I don't know how much time has passed, but the pain seems to be subsiding a bit. I sit up from where I'm lying. I'm now sitting on something that's a mix between a dentist's chair and a stretcher in a room with dirty yellow walls. The green-haired is sitting in front of a bunch of computers. There's nothing else in the big room. Not even a window, just a door. And it's yellow too... Did I die? Or did I fail at this too? But I don't have any injuries, I inspect my body. Just a headache...

When they see me sit up, they turn towards me in their chair and smiles. "Would you like to talk?" they ask softly. I nod in agreement. They move a bit closer in his chair. They are taken off their fur coat and is sitting in a fishnet top. I also notice for the first time that they have two piercings in their eyebrow.

"I'm Dolly," they say. "I use he/him pronouns. You used she/her pronouns too, didn't you, Lucy?"

"How do you know me?" I ask. I can only form short sentences; my headache hasn't gone away yet. I rub my temples as I ask.
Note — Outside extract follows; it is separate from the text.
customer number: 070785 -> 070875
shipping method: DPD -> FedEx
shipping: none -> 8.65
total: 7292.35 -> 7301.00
He says the headache will pass soon and adds that he knows why I wanted to kill myself.

"That's not the answer to my question!" I say, getting angry.
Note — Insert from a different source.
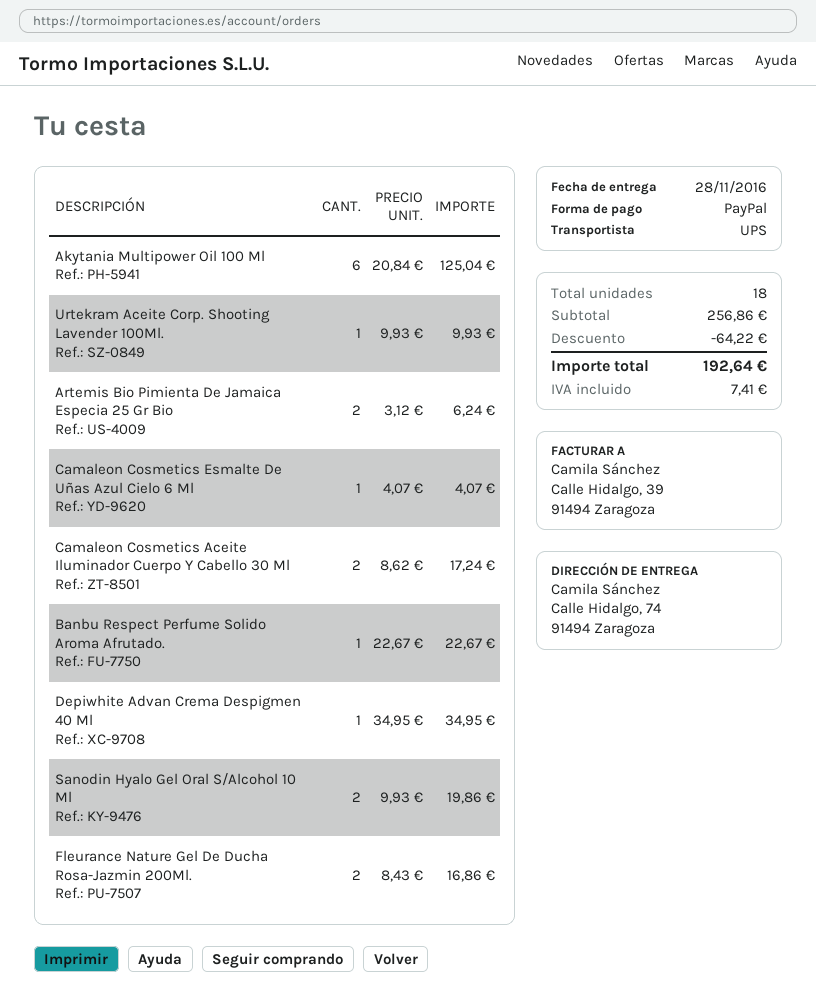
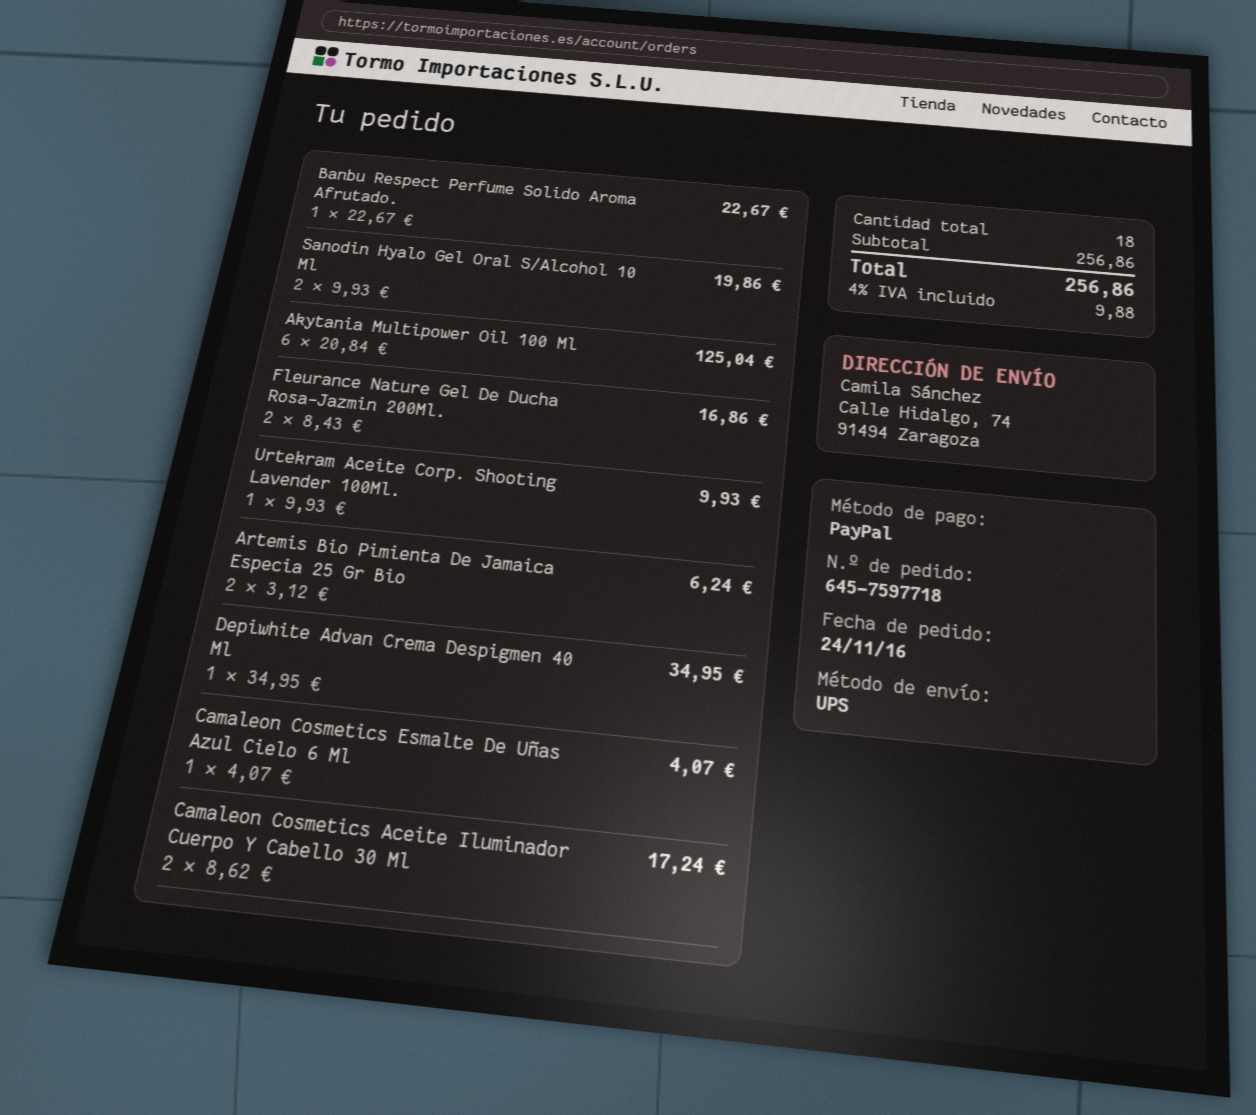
discount: 64.22 -> none
tax: 7.41 -> 9.88
total: 192.64 -> 256.86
"I can't give you that answer," he says. He stands up and walks over to the computer. He starts doing something. He's so tall. A tall, fit guy. He takes a green gum from the table and comes back to sit beside me. He offers me the gum.

"Chew this, and you'll get all your answers."

Oh man, what's going on? Are we in the fucking Matrix or something? And above all, I have a very basic question: Did I fucking die? I want to say this out loud, but I don't have the strength.

"You wanted to kill yourself anyway; you jumped off a five-story building. Chew it, what's the worst that could happen?" he says with a smile. "He's right, just go with it," I think to myself. I take the gum from his hand and put it in my mouth.

It tastes like a spoiled walnut, ugh, what is this? It's terrible. After chewing for 8 or 10 times, it melts away as if the gum disappears in my mouth.